Sherwin Grot

Personal information
- Date of birth: 29 July 1990 (age 36)
- Place of birth: Arnhem, Netherlands
- Height: 1.87 m (6 ft 2 in)
- Position: Forward

Team information
- Current team: FC Jeugd

Youth career
- Arnhemia
- 2002–2005: Vitesse
- 2005–2007: ESA
- 2007–2009: NEC

Senior career*
- Years: Team / Apps / (Gls)
- 2009–2010: NEC / 1 / (0)
- 2010–2011: De Treffers / 23 / (2)
- 2011–2012: FC Presikhaaf
- 2012–2013: PEC Zwolle / 0 / (0)
- 2013–2015: GVVV / 55 / (29)
- 2015–2016: Kozakken Boys / 19 / (10)
- 2016–2018: IJsselmeervogels / 46 / (19)
- 2018: → TEC (loan) / 15 / (3)
- 2018–2019: GVVV / 30 / (9)
- 2019: SK Londerzeel / 0 / (0)
- 2019: DUNO / 8 / (6)
- 2020–2021: NEC Amateurs
- 2021: MASV
- 2022: Achilles '29
- 2023-2024: DUNO
- 2024–: FC Jeugd

= Sherwin Grot =

Dutch footballer (born 1990)

Sherwin Grot (born 29 July 1990) is a Dutch footballer who plays for the FC Jeugd in the Vierde Klasse.
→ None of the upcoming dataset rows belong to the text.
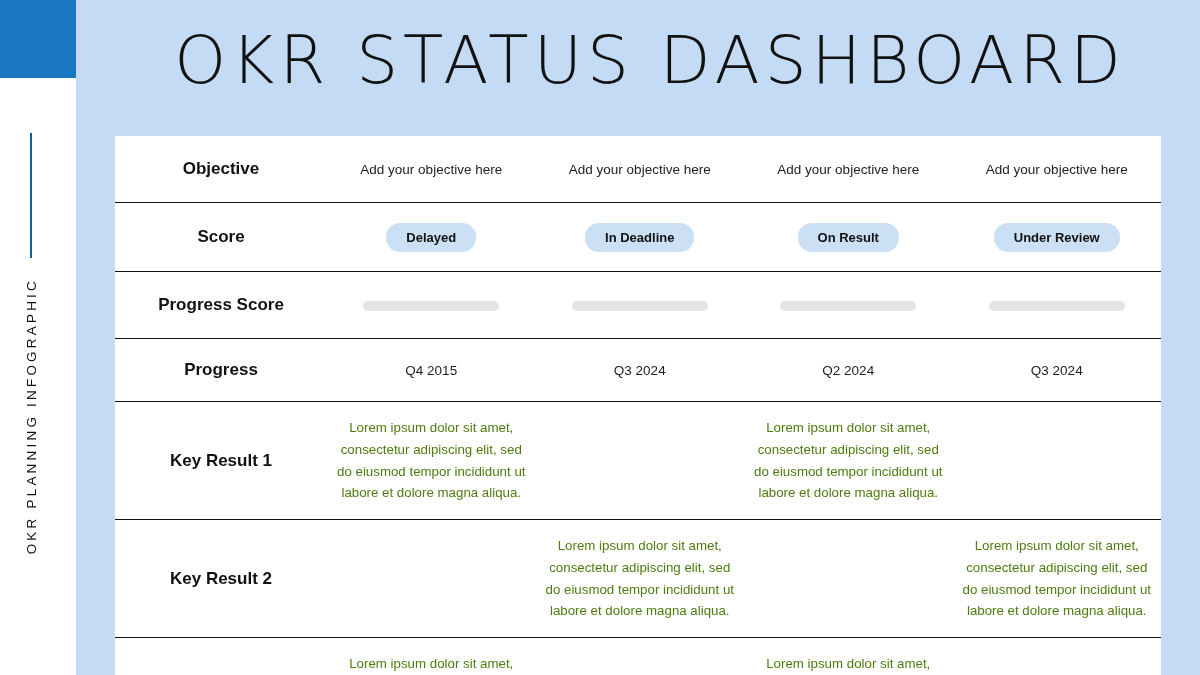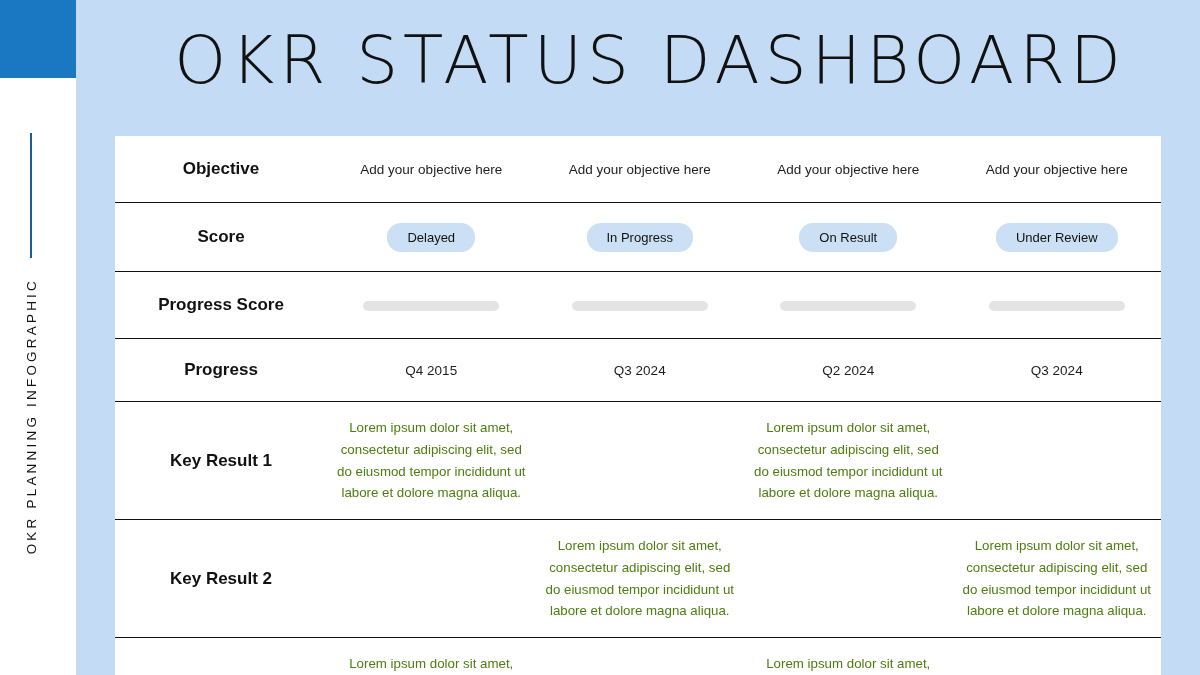--- a/index.html
+++ b/index.html
@@ -131,7 +131,7 @@
     border-radius: 14px;
     padding: 7px 20px;
     font-size: 13px;
-    font-weight: normal;
+    font-weight: bold;
     color: #111111;
     white-space: nowrap;
   }

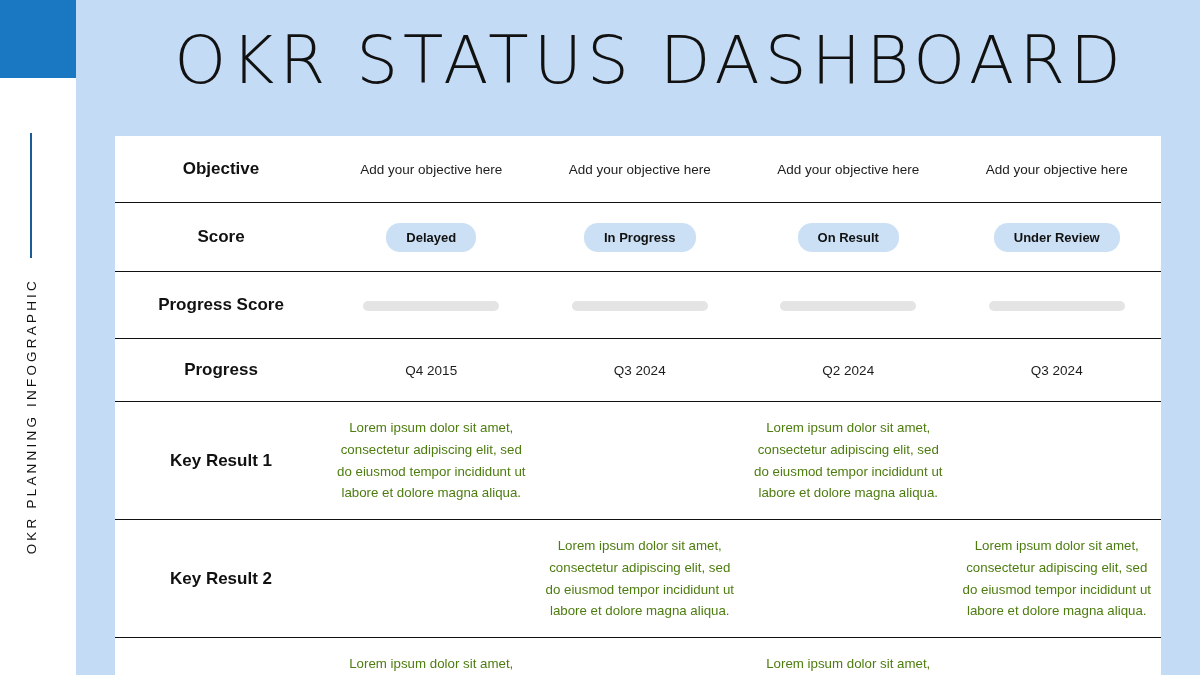--- a/index.html
+++ b/index.html
@@ -191,7 +191,7 @@
           <span class="pill">Delayed</span>
         </td>
         <td class="cell">
-          <span class="pill">In Progress</span>
+          <span class="pill">In Deadline</span>
         </td>
         <td class="cell">
           <span class="pill">On Result</span>

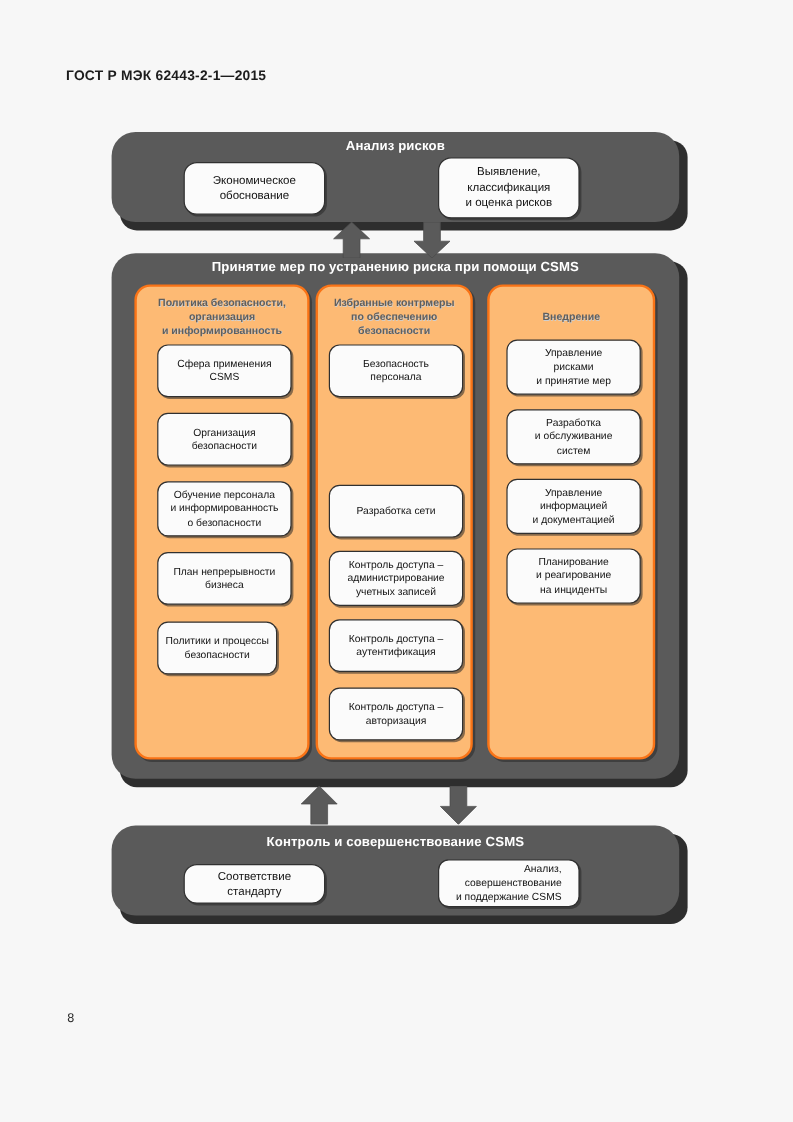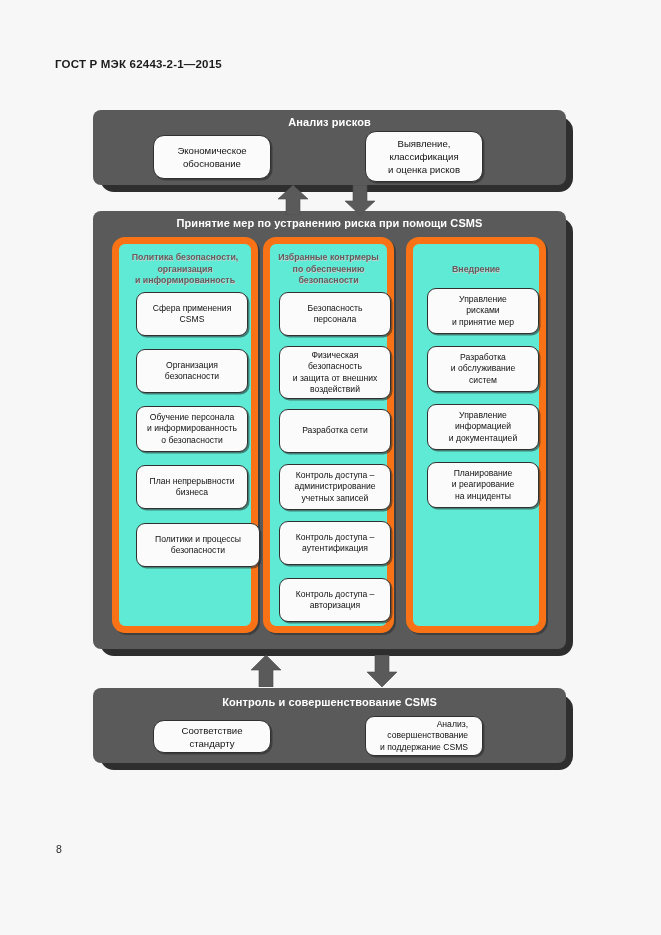--- a/index.html
+++ b/index.html
@@ -60,7 +60,7 @@
   .panel {
     position: absolute;
     background: #5a5a5a;
-    border-radius: 8px;
+    border-radius: 20px;
     box-sizing: border-box;
   }
   .panel-shadow {

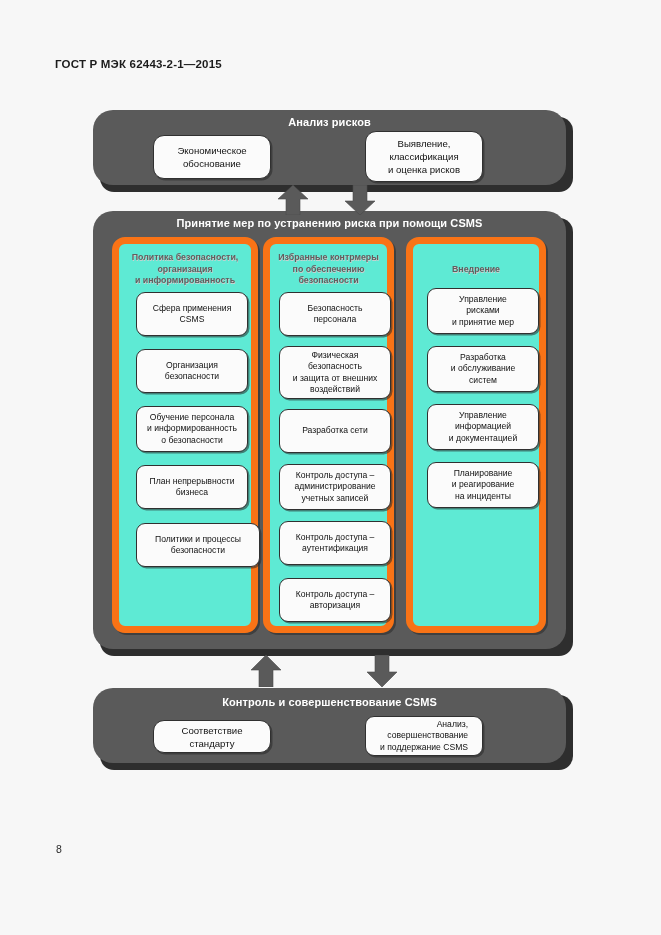--- a/index.html
+++ b/index.html
@@ -107,8 +107,8 @@
   
   .column {
     position: absolute;
-    background: #5eead4;
-    border: 7px solid #f97316;
+    background: #fdba74;
+    border: 2px solid #f97316;
     border-radius: 13px;
     box-sizing: border-box;
     box-shadow: 2px 2px 0 rgba(35,35,35,0.5);

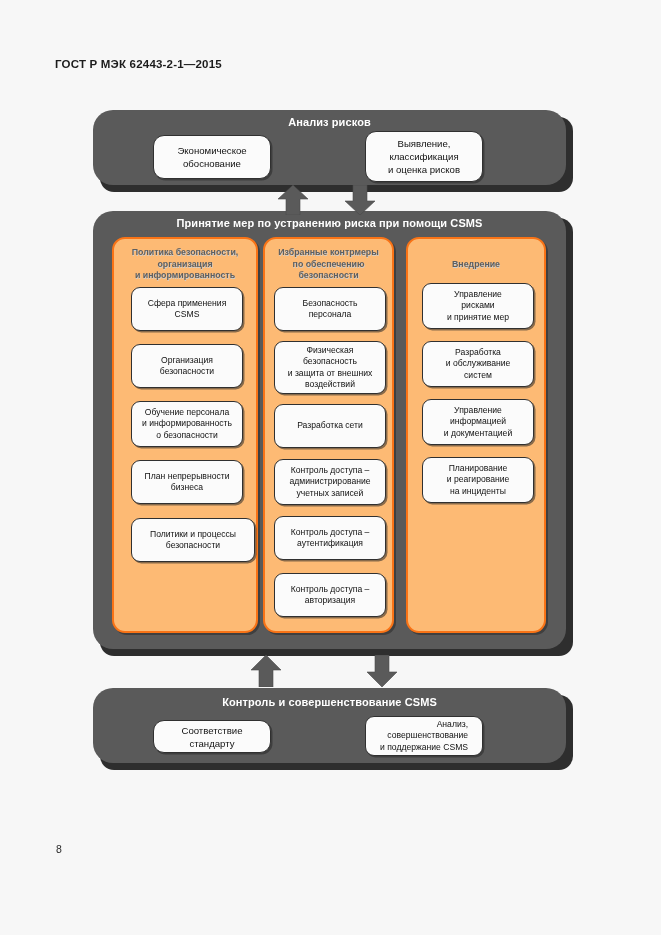--- a/index.html
+++ b/index.html
@@ -203,12 +203,6 @@
         <span style="white-space:pre-line;">Безопасность
 персонала</span>
       </div>
-      <div class="wbox" style="left:9px; top:102px; width:112px; height:53px;">
-        <span style="white-space:pre-line;">Физическая
-безопасность
-и защита от внешних
-воздействий</span>
-      </div>
       <div class="wbox" style="left:9px; top:165px; width:112px; height:44px;">
         <span style="white-space:pre-line;">Разработка сети</span>
       </div>

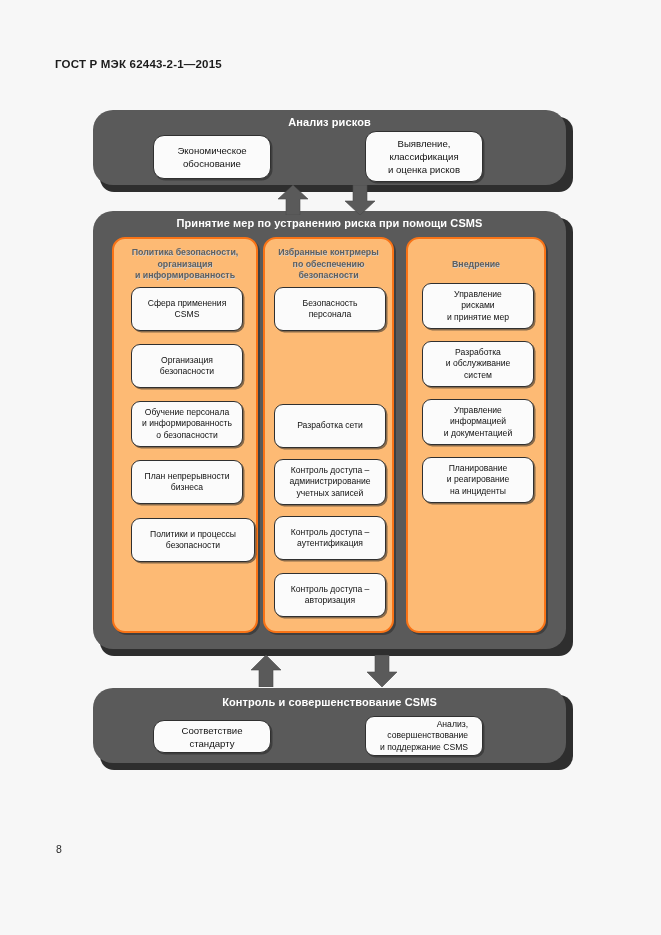--- a/index.html
+++ b/index.html
@@ -189,7 +189,7 @@
         <span style="white-space:pre-line;">План непрерывности
 бизнеса</span>
       </div>
-      <div class="wbox" style="left:17px; top:279px; width:124px; height:44px;">
+      <div class="wbox" style="left:17px; top:279px; width:100px; height:44px;">
         <span style="white-space:pre-line;">Политики и процессы
 безопасности</span>
       </div>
Formerly, he played on the professional level for Dutch club NEC of the Eredivisie league during the 2009–10 season and for PEC Zwolle during the 2012–13 season.

==Career==
===Londerzeel & VV Duno===
On 17 August 2019 it was announced, that Grot had signed with Belgian club SD Londerzeel. However, one week later, Grot changed his mind and returned to the Netherlands to sign with VV DUNO.

Grot later revealed, that he left Londerzeel after one week because the parties had different views on the agreements made. He explained, that it suddenly turned out that he would not get a house there, and therefore would have to drive up and down for two hours every day.

On 28 November 2019 it was confirmed, that Grot had left VV DUNO again. He moved to the NEC Amateurs, SC NEC, in February 2020. He returned to DUNO in December 2023, a year after leaving Achilles '29.

On 11 June 2024, Grot joined Vierde Klasse club FC Jeugd.

== Personal life ==
Grot is the younger brother of footballer Guillano Grot and a cousin of Jay-Roy Grot.